There are a number of tutorials for general brain science classification (Pereira et al., 2009; Lemm et al., 2011), EEG-specific tutorials (Parra et al., 2005; Dyrholm and Parra, 2006; Schirrmeister et al., 2017), and open-source sets of analytic tools (Detre et al., 2006; Hanke et al., 2009). Our goal is not to replicate these resources, but to provide a repository for computational approaches that can bolster feature selection or patient classification, particularly on existing datasets in the archive. While we envision hosting a multitude of scripts, there is no reason that entries on this page couldn’t link to external resources (i.e., github or NITRC).
Intellectual Property and Credit
Unless otherwise noted, this database and its contents are made available under the Public Domain Dedication and License v1.0 whose full text can be found at: https://opendatacommons.org/licenses/pddl/1.0/. We hope that all users will follow the ODC Attribution/Share-Alike Community Norms, including the expectation that there will be no attempt to de-anonymize any data.

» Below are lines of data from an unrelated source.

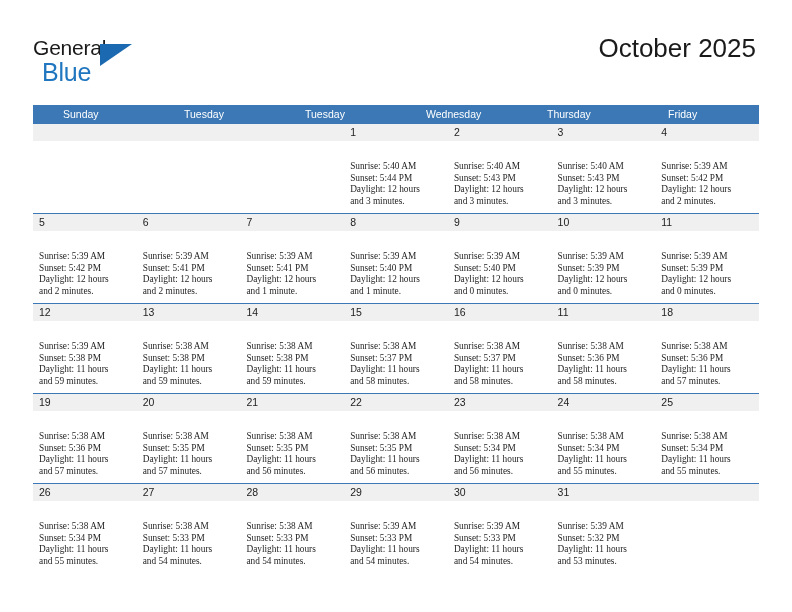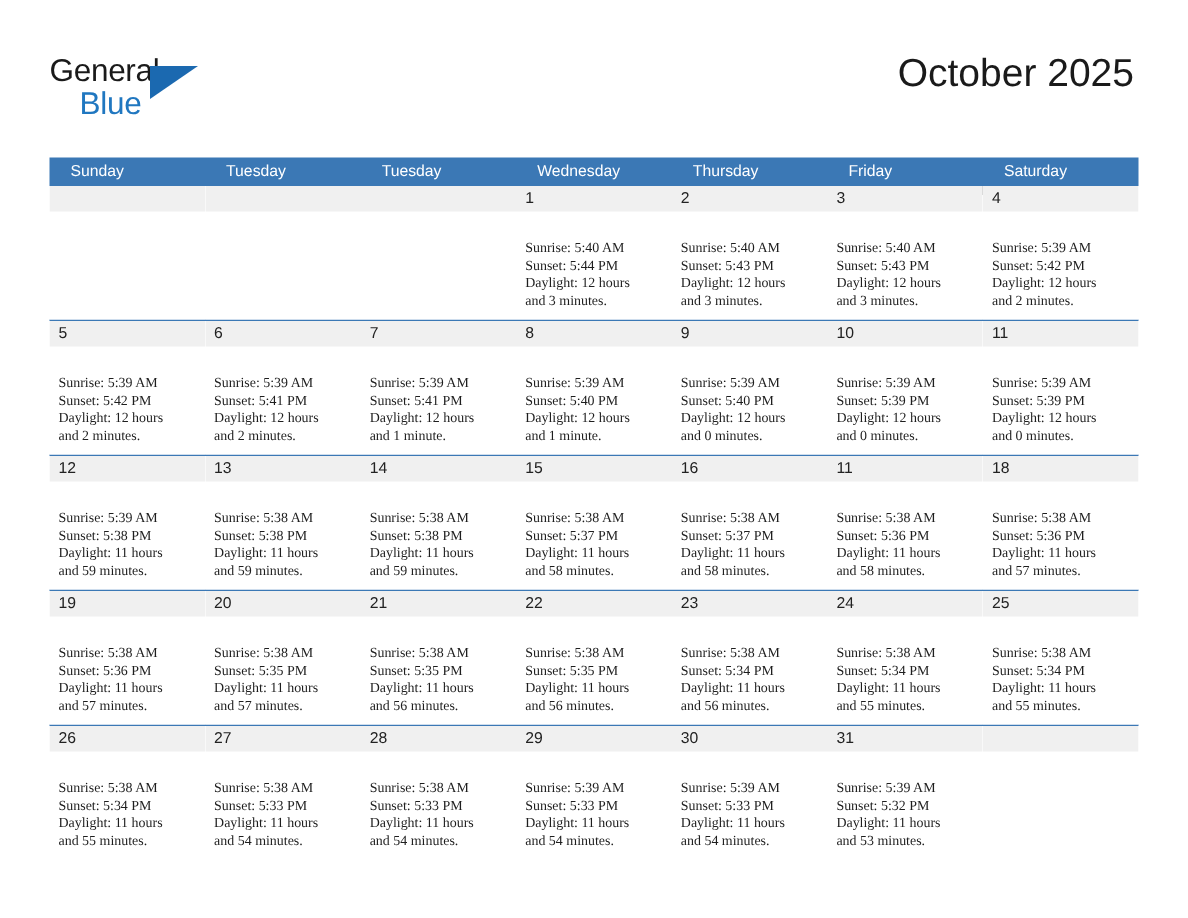"Blue" .logo-blue { font-size: 21px -> 25px; left: 20px -> 9px }
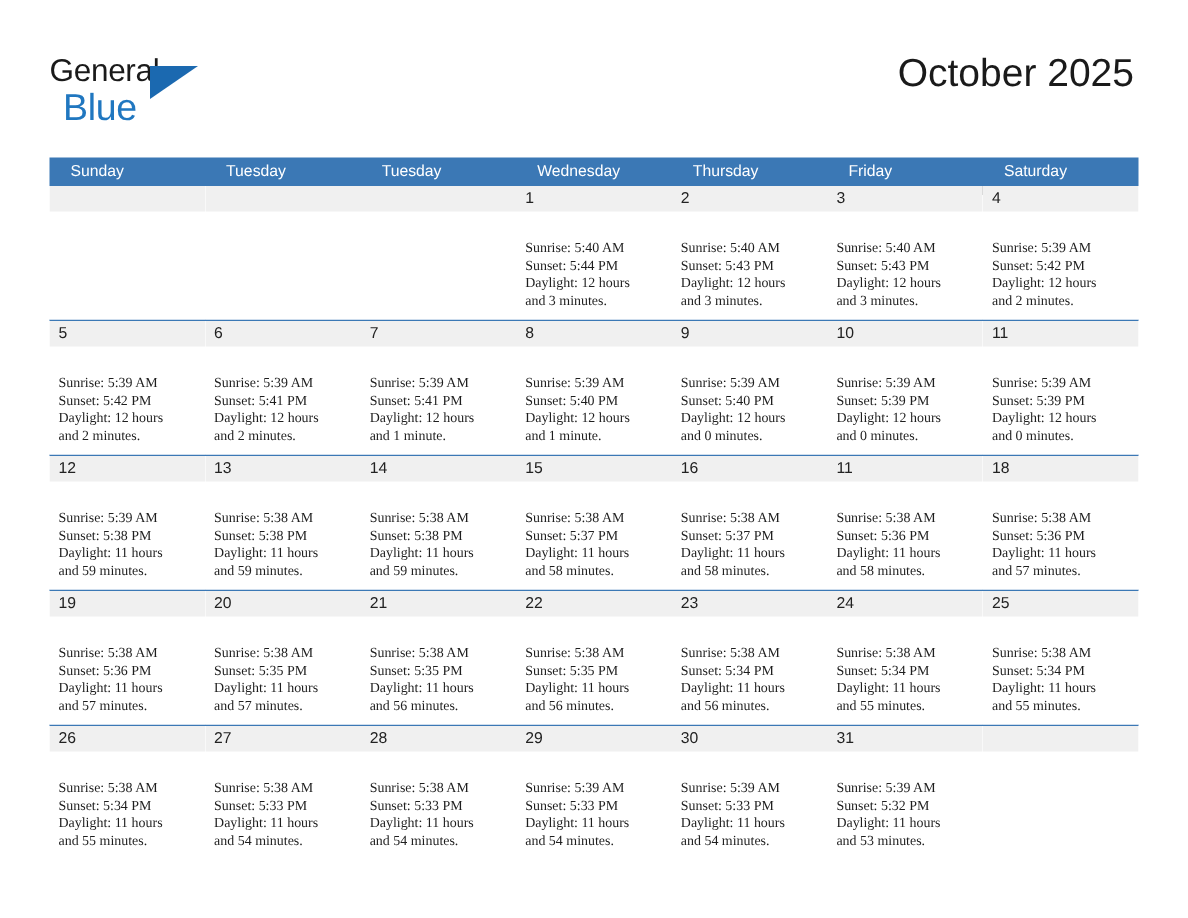"Sunday" .dow { margin-left: none -> 28px; padding-left: 14px -> 2px }
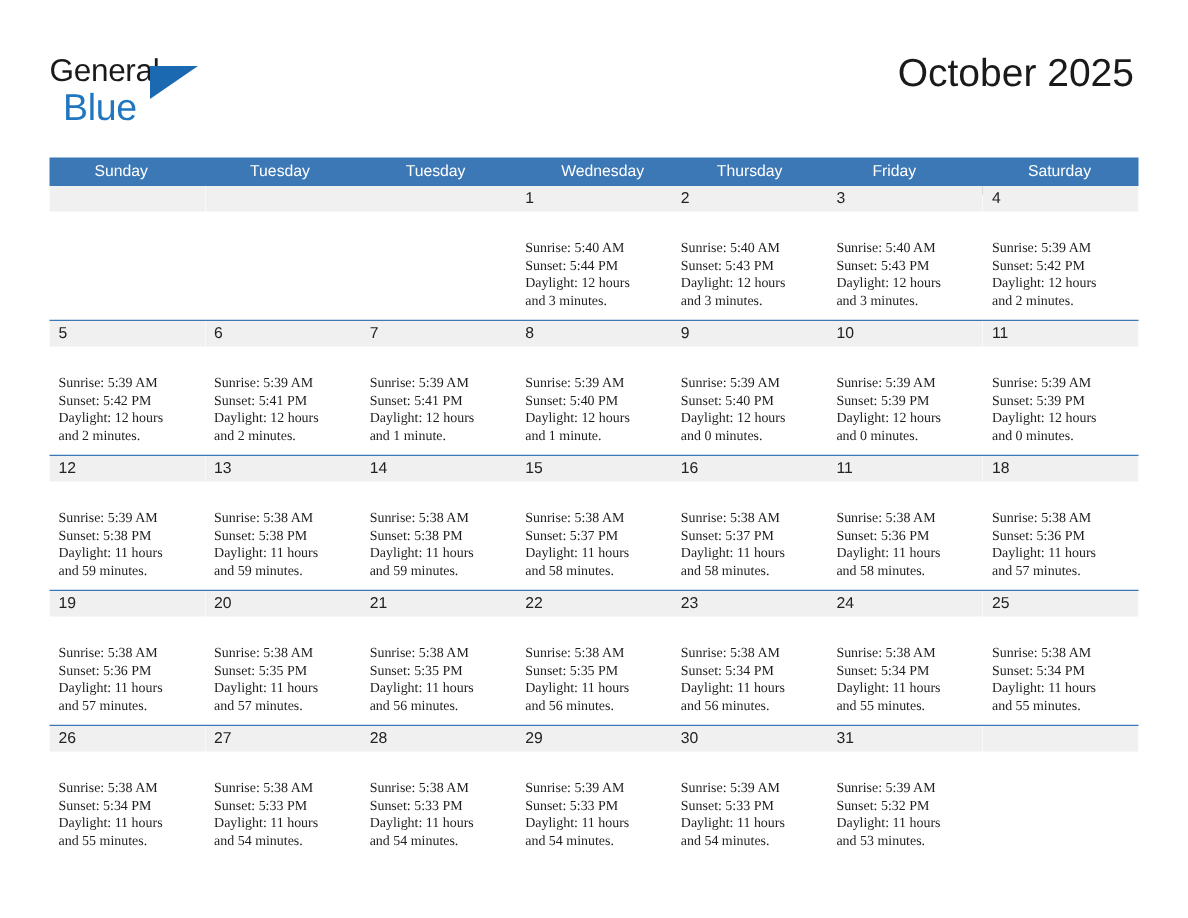"Saturday" div.dow { html: <div>Saturday</div> -> none }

Figure 2 shows an example of the type of outcome we hope to cultivate with PRED+CT. This figure shows a receiver operating characteristic plot detailing classification of Parkinson’s patients on and off medication vs. well-matched controls based on three-auditory oddball task conditions (Cavanagh et al., under review). That report details the reasons why aberrant orienting to novelty is mechanistically interesting in Parkinson’s disease, and why EEG is uniquely well-suited to assess to biomarker potential of the associated neural response. These raw data and scripts are available on the PRED+CT website (accession nos.: d001 and t001). Since this task is very brief and very easy for patients to perform, we encourage other groups to contribute similar datasets to examine the generalizability of this phenomenon.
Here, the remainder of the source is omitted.